KlusterAlert

Issue Detection

KlusterAlert automatically monitors your pods and nodes every 60 seconds. There are no rules to write. Detection is built in. The agent queries the Kubernetes API, identifies issues, and pushes them to KlusterAlert for alerting and AI analysis.

How detection works

The agent running inside your cluster uses the Kubernetes API to list all pods and check their status every 60 seconds. When it detects a problem, such as a crash loop or stuck pod, it pushes an event to KlusterAlert over HTTPS. KlusterAlert deduplicates the event and fires a notification to your configured channels.

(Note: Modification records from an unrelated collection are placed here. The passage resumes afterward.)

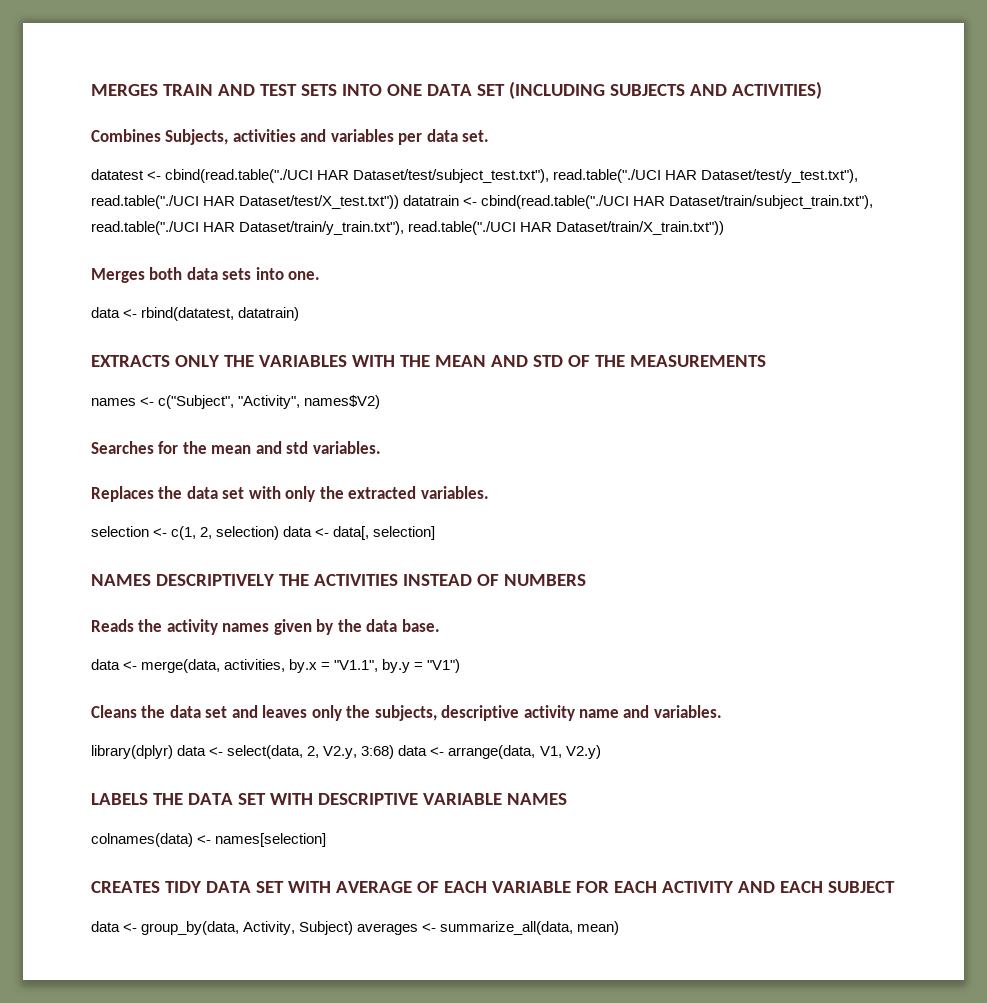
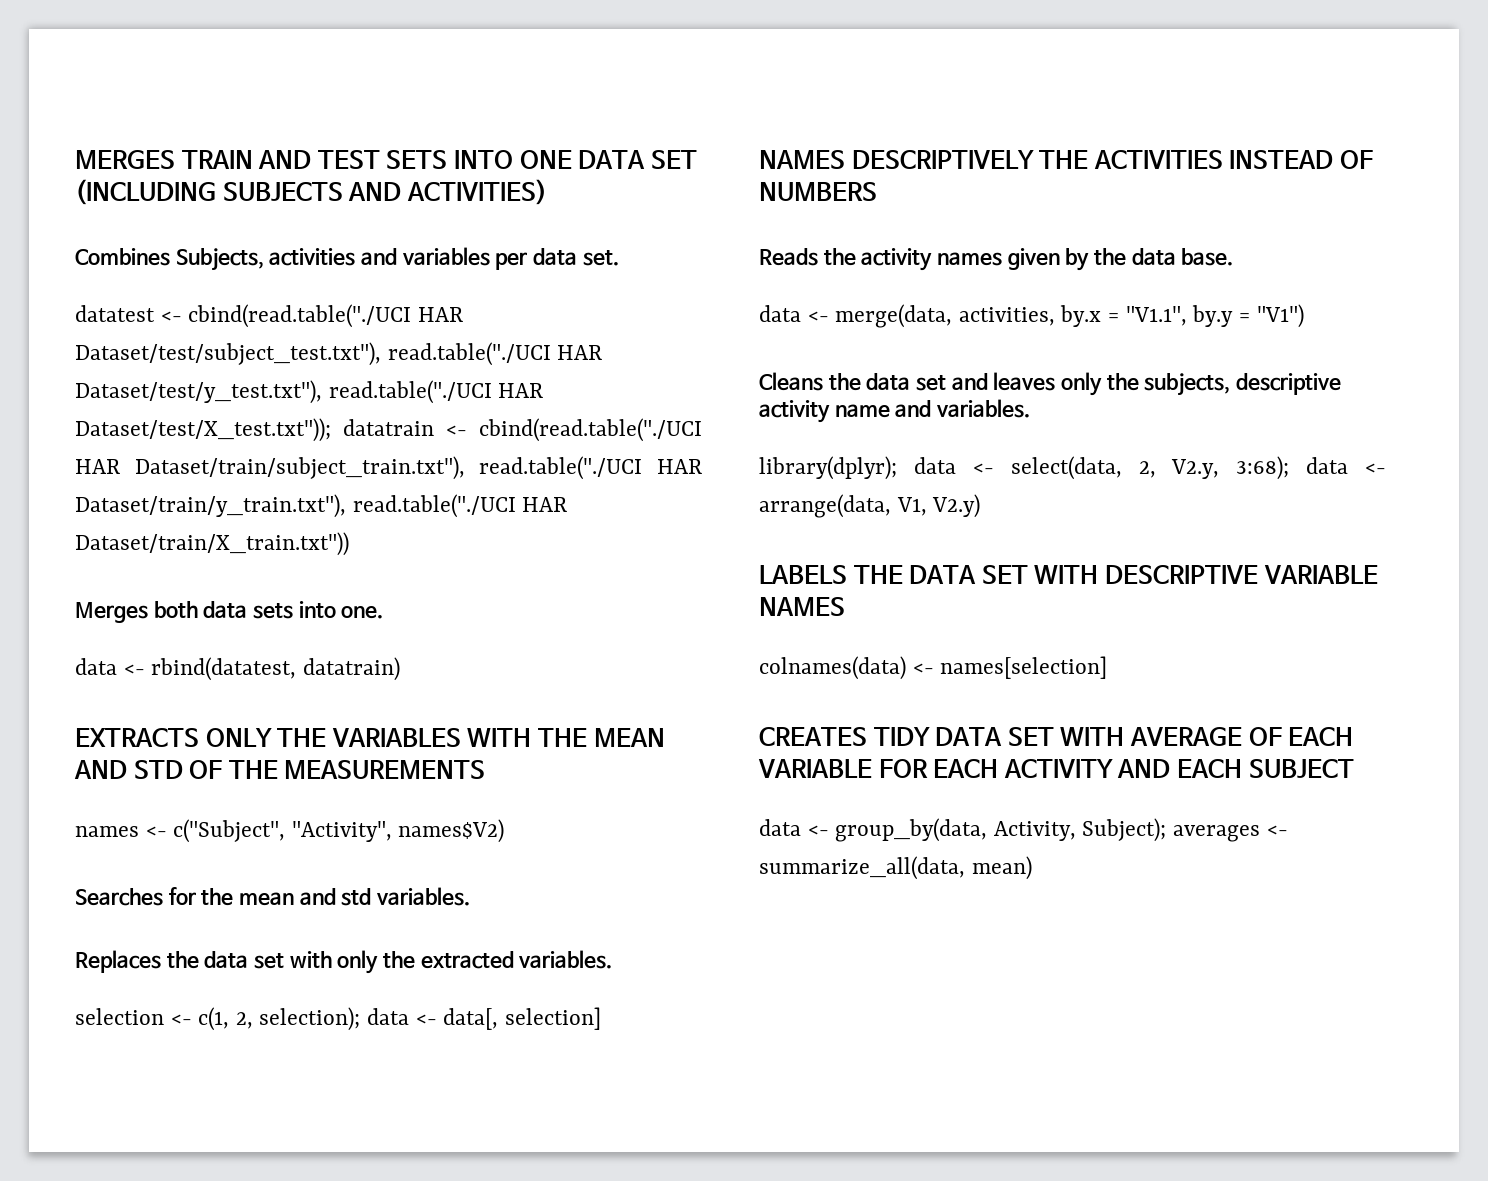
[239,195,400,209] Dataset/test/X_test.txt")) -> [75,418,331,442] Dataset/test/X_test.txt"));
[216,526,280,540] selection) -> [259,1007,361,1031] selection);
[91,745,173,759] library(dplyr) -> [759,456,897,480] library(dplyr);
[361,745,395,759] 3:68) -> [1236,456,1290,480] 3:68);
[299,921,354,935] Subject) -> [1082,818,1167,842] Subject);

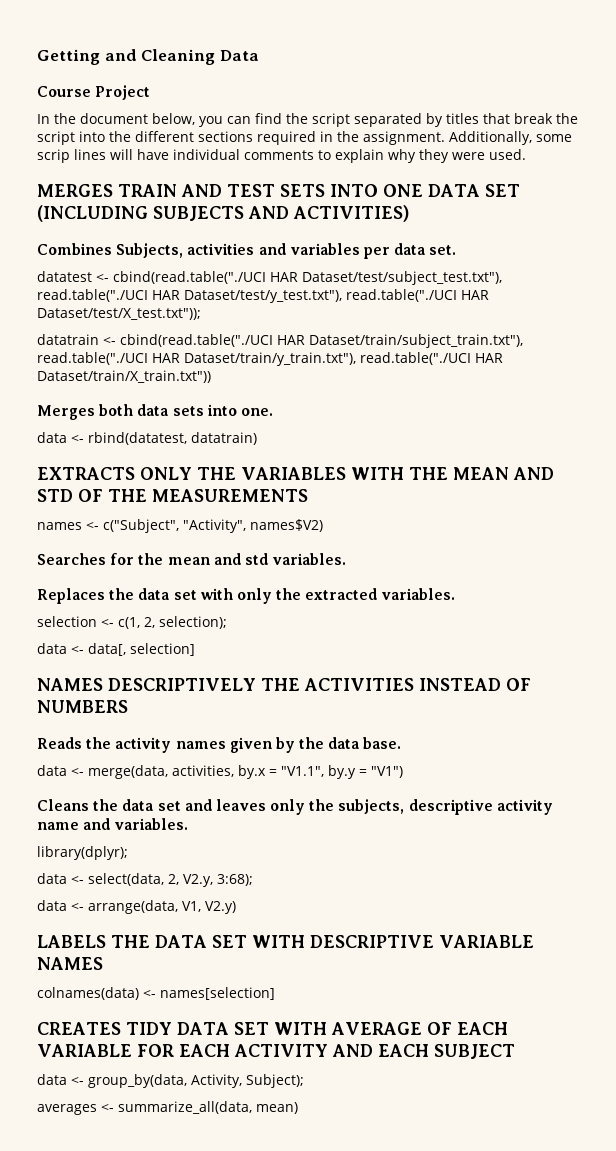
(75, 159) none -> [37,49,259,65] [37,85,151,100] [37,113,578,127] [37,131,572,145] [37,149,526,163] Getting and Cleaning Data // Course Project // In the document below, you can find the script separated by titles that break the script into the different sections required in the assignment. Additionally, some scrip lines will have individual comments to explain why they were used. //
(331, 430) none -> (201, 314) //
(361, 1019) none -> (227, 622) //
(897, 468) none -> (128, 853) //
(1290, 468) none -> (253, 880) //
(1167, 830) none -> (304, 1081) //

The agent is stateless and read-only. It never writes to your cluster. It only reads pod and node state from the Kubernetes API.

Detected issue types

IssuePlansDescription
CrashLoopBackOffAllContainer is repeatedly crashing and being restarted by Kubernetes
Pod FailedAllPod is in a terminal Failed phase and not restarting
High restart countAllContainer has restarted more than the detection threshold within a window
ImagePullBackOffAllKubernetes cannot pull the container image. Check the image tag and or registry credentials
Pod stuck PendingAllPod has been in Pending phase for longer than expected (scheduling failure)
OOMKilledAllContainer was killed by the kernel because it exceeded its memory limit
High memory usagePro+Pod memory usage is above the configured threshold or rising sharply
CPU spikePro+Pod CPU usage has spiked significantly above its recent baseline

Alert deduplication

KlusterAlert deduplicates alerts so you don't get spammed. If the same pod is still in CrashLoopBackOff on the next check, a second notification is not sent until the deduplication window expires. This prevents notification storms during incidents.

Testing detection end-to-end

Deploy a pod that immediately exits to trigger a CrashLoopBackOff alert:

Trigger a test alert
kubectl run crasher --image=busybox -- /bin/sh -c "exit 1"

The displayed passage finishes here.